If, for example, there has been a patient safety incident and as part of the DoC investigation a Trust disclosed what ‘had gone wrong’ and apologised in writing, but then during the inquest a Trust witness gave a differing account, would the family be able to adduce the Duty of Candour letter and put the conclusions and apology to the witness? We believe this is possible. Those representing Trusts may want to ensure that all Trust employees called as witnesses are fully aware of the Trust’s position following its DoC investigation.

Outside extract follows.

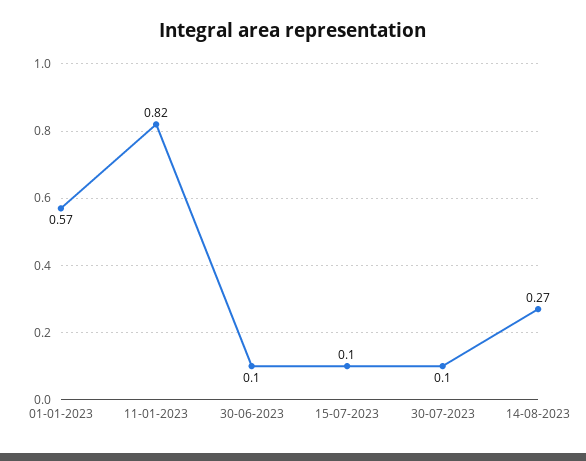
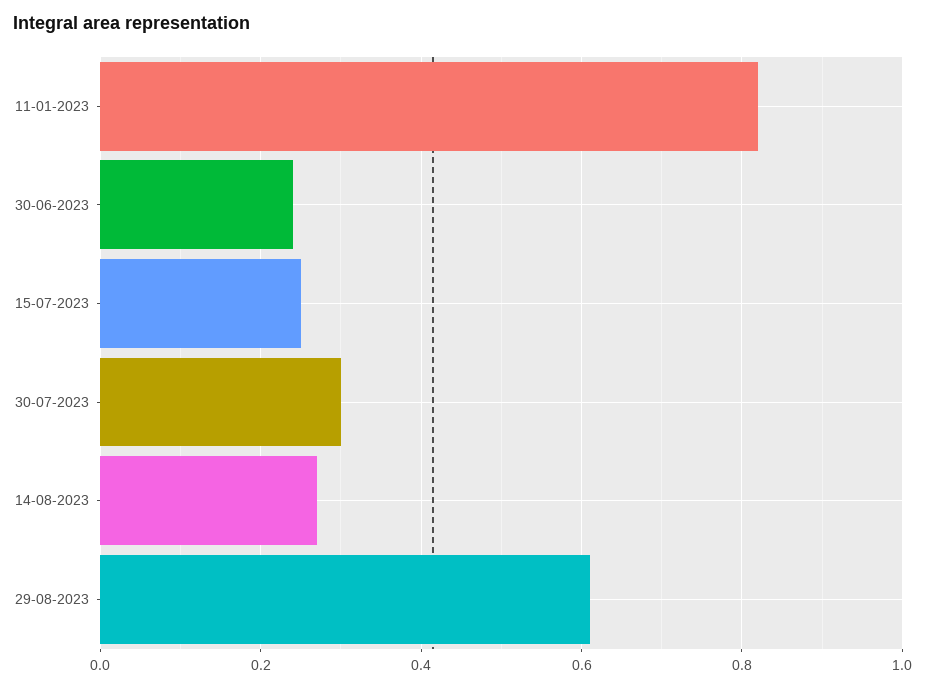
01-01-2023: 0.57 -> none
30-06-2023: 0.1 -> 0.25
15-07-2023: 0.1 -> 0.25
30-07-2023: 0.1 -> 0.3
29-08-2023: none -> 0.6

Secondly, whilst the family of the deceased or injured patient may have had sight of a letter of apology as part of the DoC investigation, the underlying documents will likely not have been made available to them. The disclosure of these documents to the Coroner could lead to their disclosure to the family, and to their consideration in a public forum – the inquest – in a way which has not occurred before.
Prevention of Future Deaths (PFD)
On one view it is not for Coroners to investigate whether the Duty of Candour has been complied with as part of their ordinary coronial function. Whilst these obligations are of course relevant to the healthcare providers who are subject to them, and any internal lessons to be learned, they arguably fall outside the scope of the Coroner’s fact-finding inquiry.
Where, however, it becomes apparent during the course of the Coroner’s inquiry that there may have been a failure to comply with the Duty of Candour, interesting questions could be raised.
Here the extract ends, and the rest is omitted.